_Activity_
Every record below should be printed again exactly, with its pictures removed.
Top of Dataset
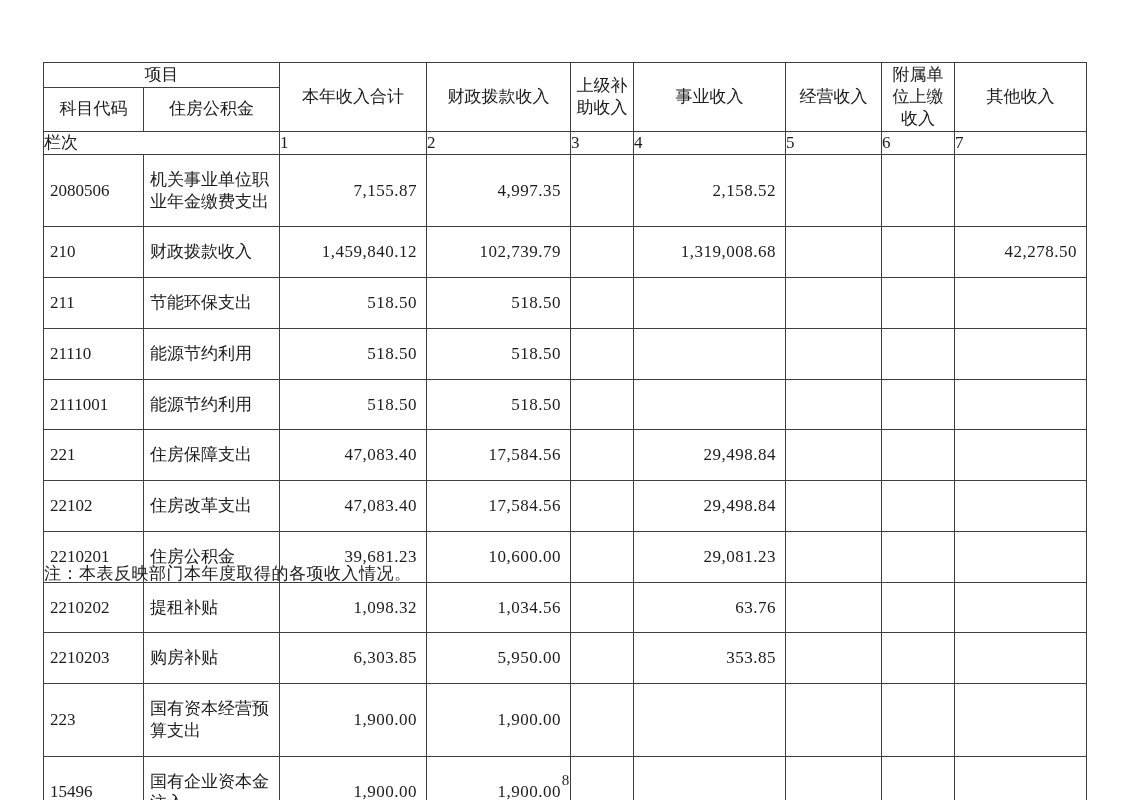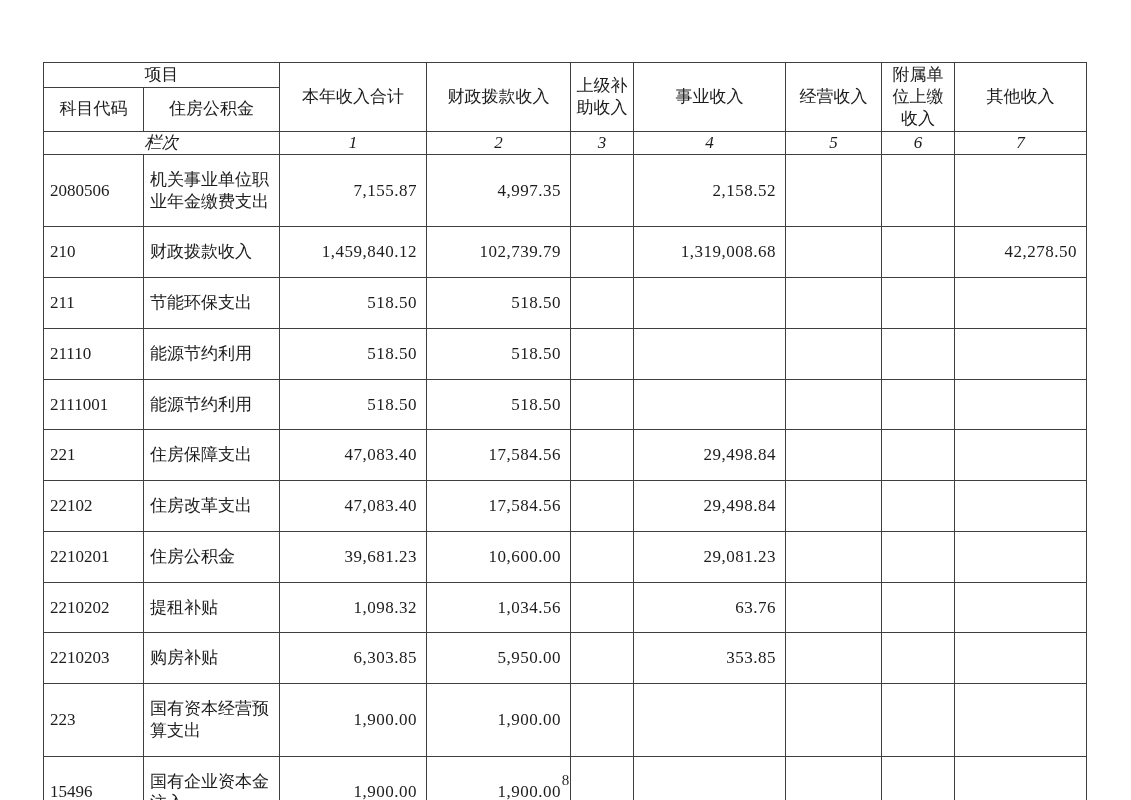"栏次" td.lanci { font-style: italic -> none; text-align: center -> none }
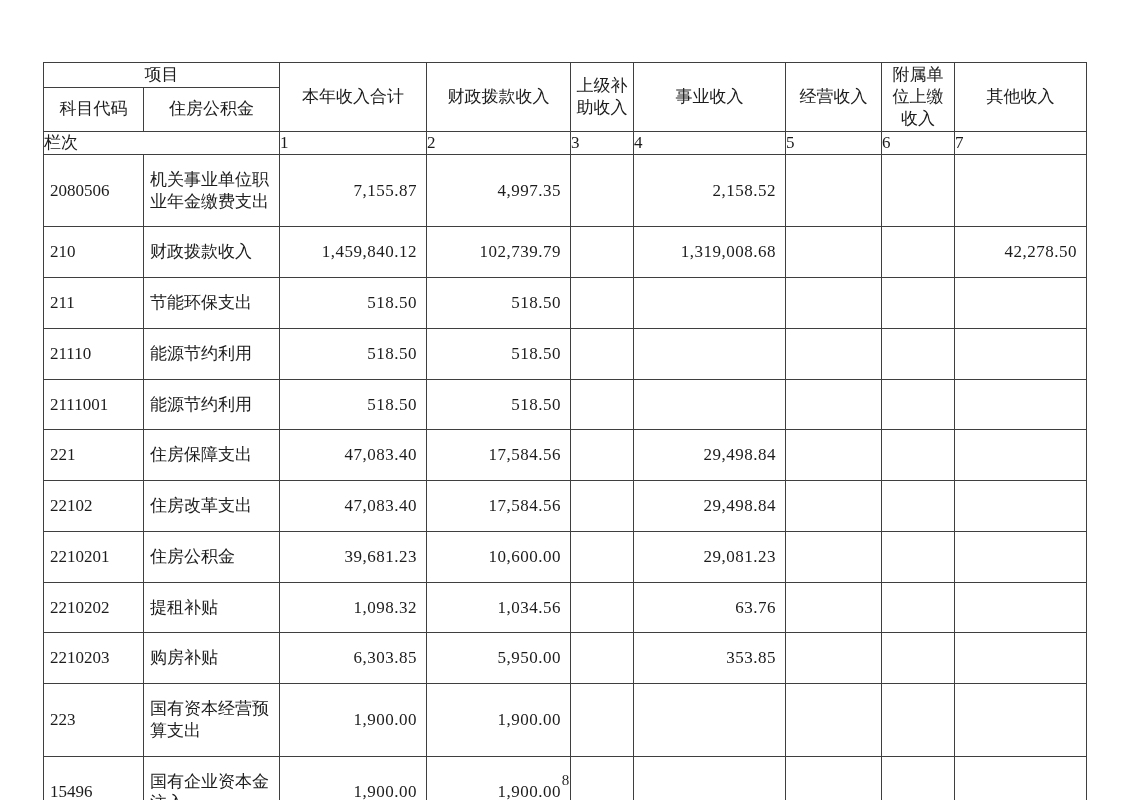"注：本表反映部门本年度取得的各项收入情况。" div.note { html: none -> <div>注：本表反映部门本年度取得的各项收入情况。</div> }
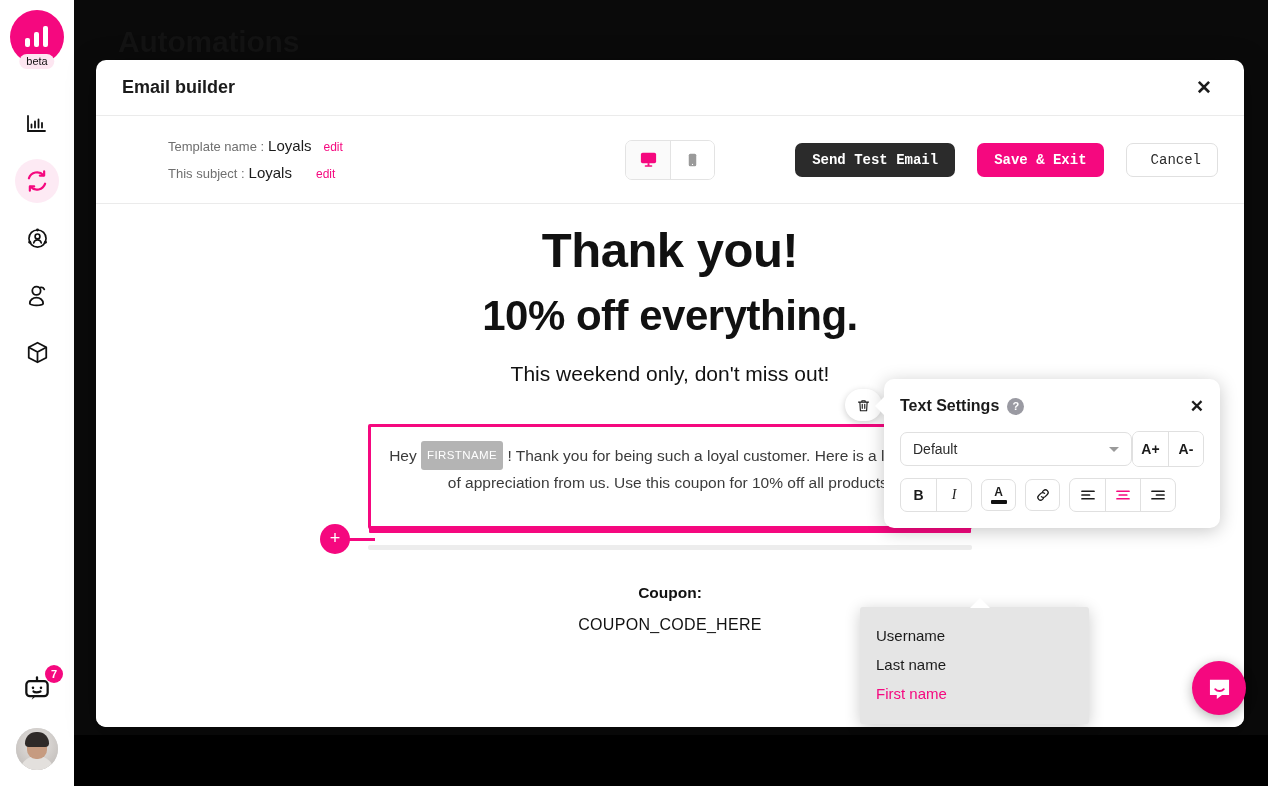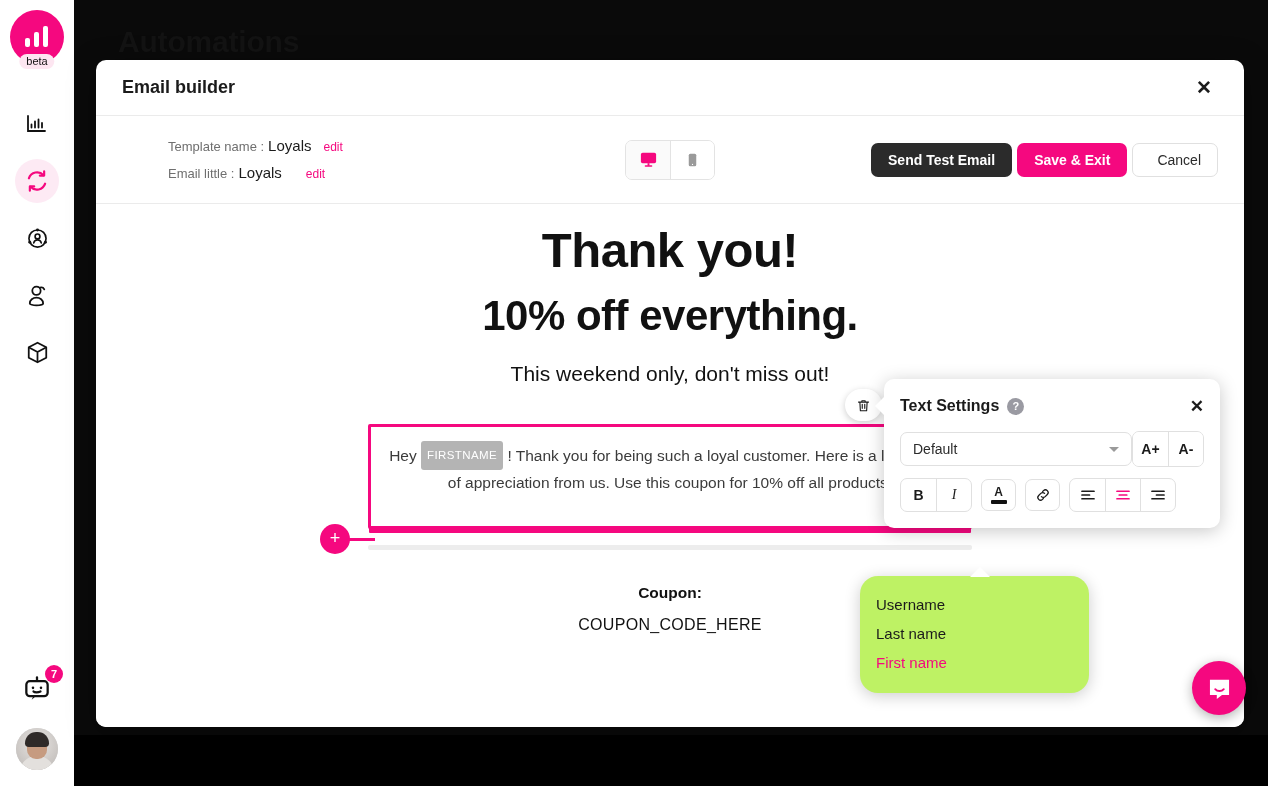"Send Test Email" .actions { font-family: none -> Liberation Mono, monospace; gap: 5px -> 22px }
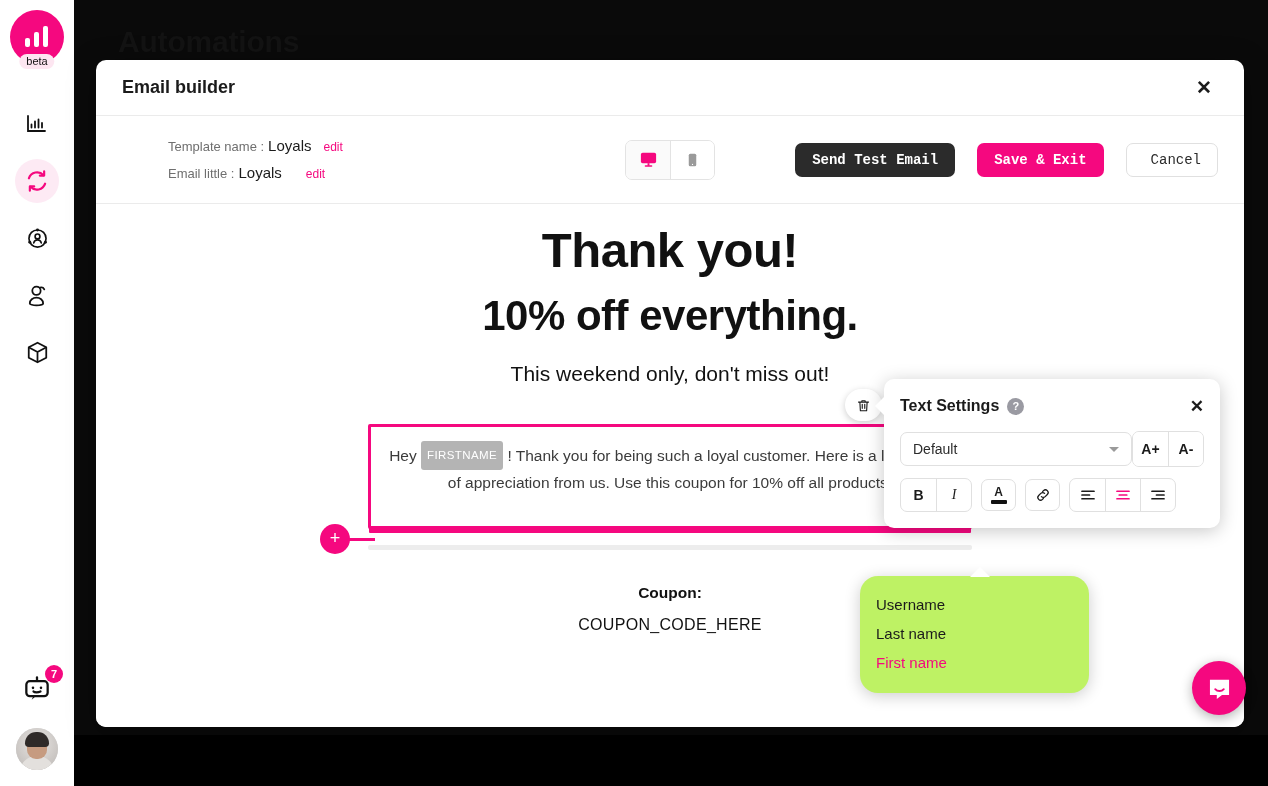"Email little :" span.meta-label { text: Email little -> This subject }
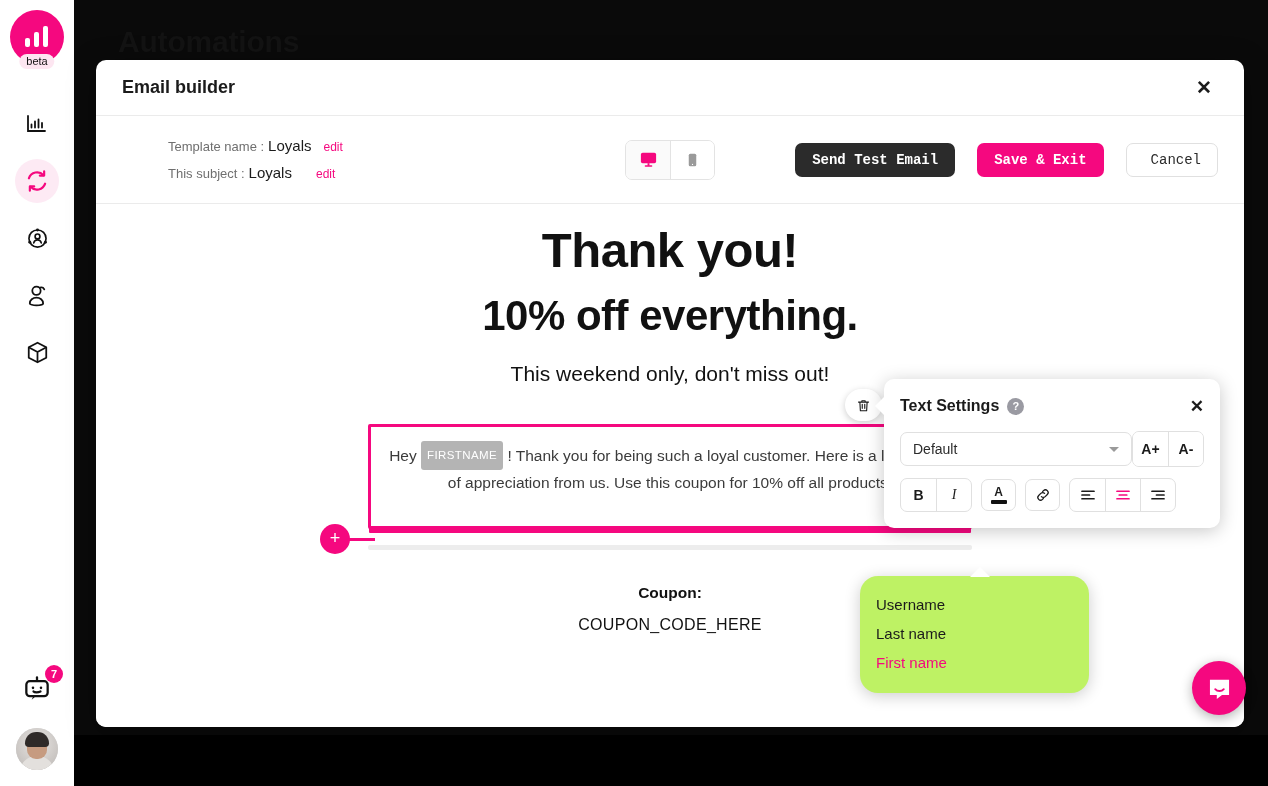"Username" .dyn-menu { background: #bef264 -> #e5e5e5; border-radius: 18px -> 3px; top: 576px -> 607px }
Bottom of Dataset
_Result_
"栏次" td.lanci { font-style: italic -> none; text-align: center -> none }
"注：本表反映部门本年度取得的各项收入情况。" div.note { html: none -> <div>注：本表反映部门本年度取得的各项收入情况。</div> }
"Send Test Email" .actions { font-family: none -> Liberation Mono, monospace; gap: 5px -> 22px }
"Email little :" span.meta-label { text: Email little -> This subject }
"Username" .dyn-menu { background: #bef264 -> #e5e5e5; border-radius: 18px -> 3px; top: 576px -> 607px }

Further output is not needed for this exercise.